Violets Are Blue by Ronda Thompson

Posted by Mrs Giggles on July 10, 2002 in 2 Oogies, Book Reviews, Genre: Historical

Violets Are Blue by Ronda Thompson

Leisure, $5.99, ISBN 0-8439-5029-3
Historical Romance, 2002

Violets Are Blue has promise, in that the author tries to tackle the romance between a selfish me-me-me kinda guy and a bank-robbing heroine. But this book flounders horribly for two reasons: one, the author’s deliberate dumbing down of the heroine Violet Mallory so that there is never any doubt that she will be trounced, stripped naked, and rogered by the hero ten minutes into her entrance and two, Violet’s incessant bombarding me with her guilt. You don’t see selfish Gregory spending every other paragraph telling me how guilty he is, so why should Violet get the luxury to do so?

Since she is therefore a whiny Western birdbrain with a gun – run for your lives, people – Violet is dumb, not blue.

Violet is the daughter of an outlaw – “I’m so ashamed! And angry! I want revenge!” – and she decides to avenge herself and her siblings on her father by robbing banks and then having the blame shifted on no-good-daddy – “But I’m so guilty, because I left my foster daddy behind who cares for me, and I am robbing banks, mind you, and oh, my hand shakes when I am holding a gun because I’m actually a nice girl who doesn’t want to rob banks but it is something I must do – I MUST – but oh, I’m like so guilty so don’t hate me people – humph!” – anyway, so here she is, running around robbing banks and all. It’s as believable as Daffy Duck becoming a rocket scientist.
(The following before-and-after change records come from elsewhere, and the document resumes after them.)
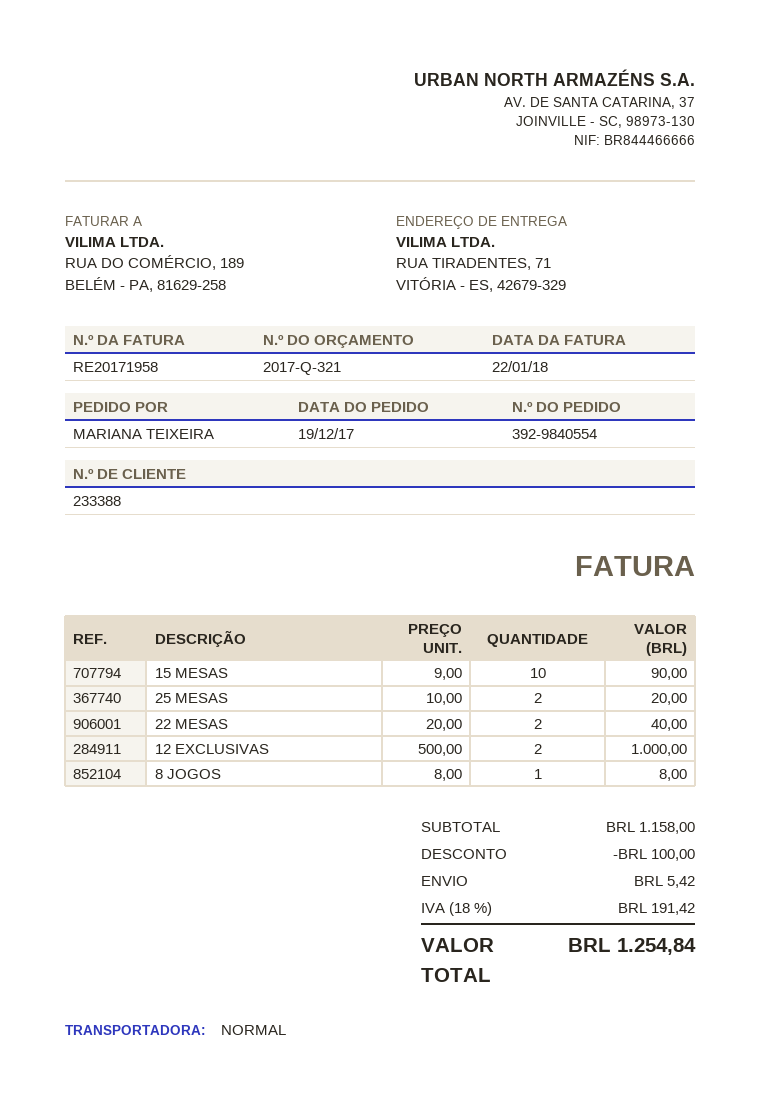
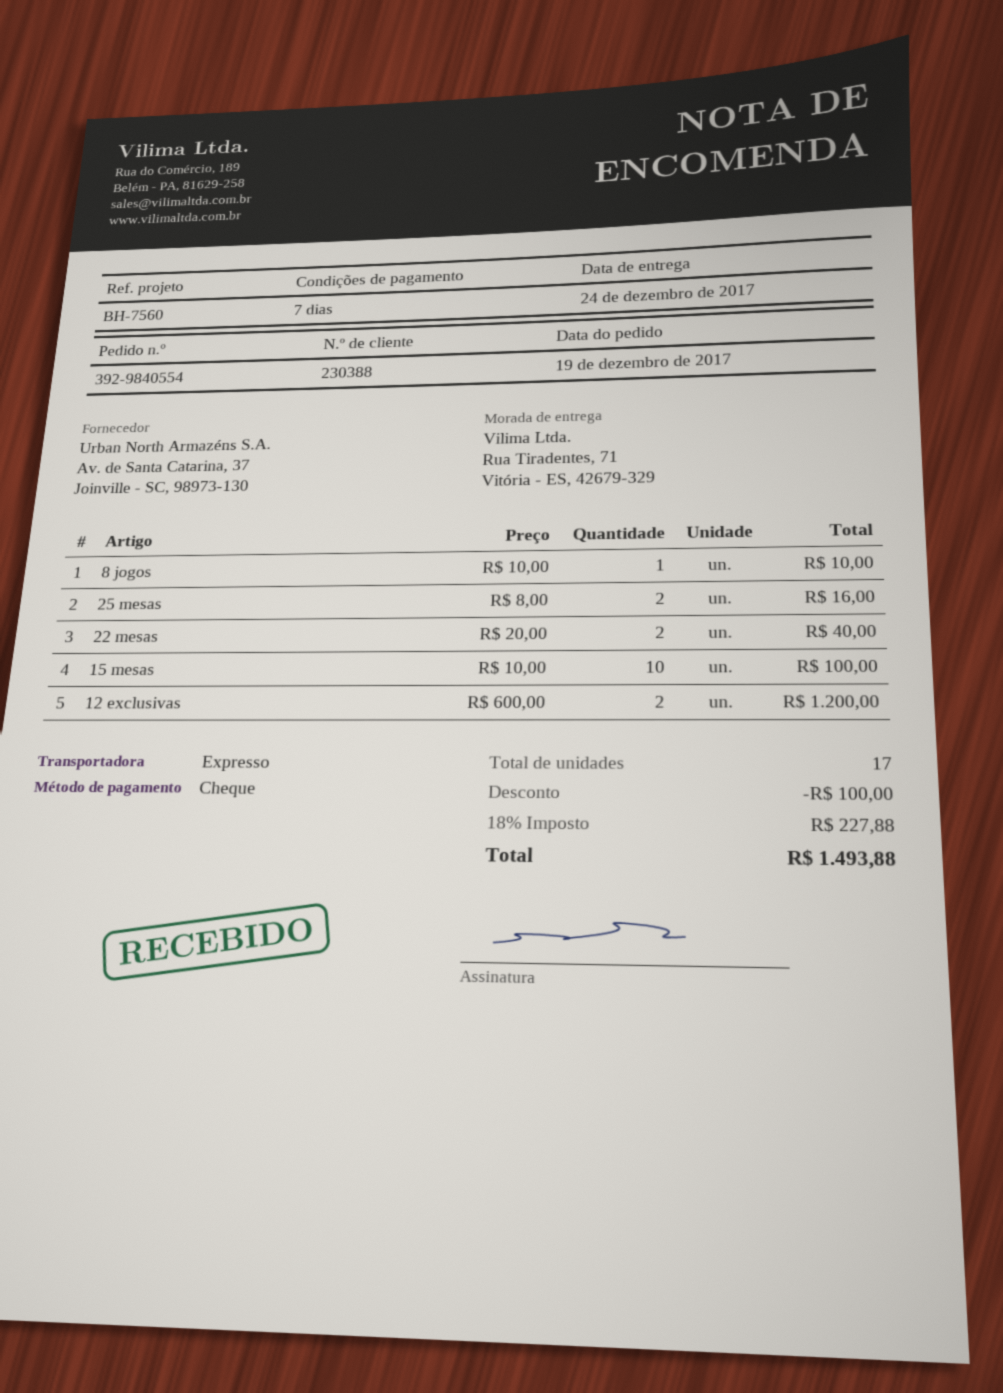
customer number: 233388 -> 230388
shipping method: standard -> express
15 MESAS: 10 x 9.00 = 90.00 -> 10 x 10.00 = 100.00
25 MESAS: 2 x 10.00 = 20.00 -> 2 x 8.00 = 16.00
12 EXCLUSIVAS: 2 x 500.00 = 1000.00 -> 2 x 600.00 = 1200.00
8 JOGOS: 1 x 8.00 = 8.00 -> 1 x 10.00 = 10.00
shipping: 5.42 -> none
tax: 18% = 191.42 -> 18% = 227.88
total: 1254.84 -> 1493.88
Her foster daddy asks Gregory Kline, whom he knows to be an irresponsible no-good selfish drifter kinda guy, to look after his precious, beloved foster daughter and bring her home. It’s like asking an alcoholic to drive a car and pick your daughter up from the liquor store, but hey, that’s just me. Gregory finds Violet, has her guilt-ridden and trussed up ten minutes flat, and since he is humoring her, helps her rob more banks and all. When it becomes apparent that Violet’s plans are as birdbrained as the malnourished vultures in the deserts, I feel so sorry for Gregory. Here he is, risking life and all for this… this… thing. This is what happens when you let your wonky do your thinking, guys.

I’m pretty sure Violets Are Blue will be more interesting if the author doesn’t operate under the mistaken belief that stupid heroines given free rein to arm themselves with guns and run wild is something precious and cute. There is no suspense in this story, no romantic tension, nothing. Violet is so obviously an intellectual inferior that it’s only a matter of time before Gregory divests her of her clothes and what left of her common sense. Since Gregory takes his time to indulge that birdbrain, I’m hard pressed to decide who’s the bigger idiot of the two in this story.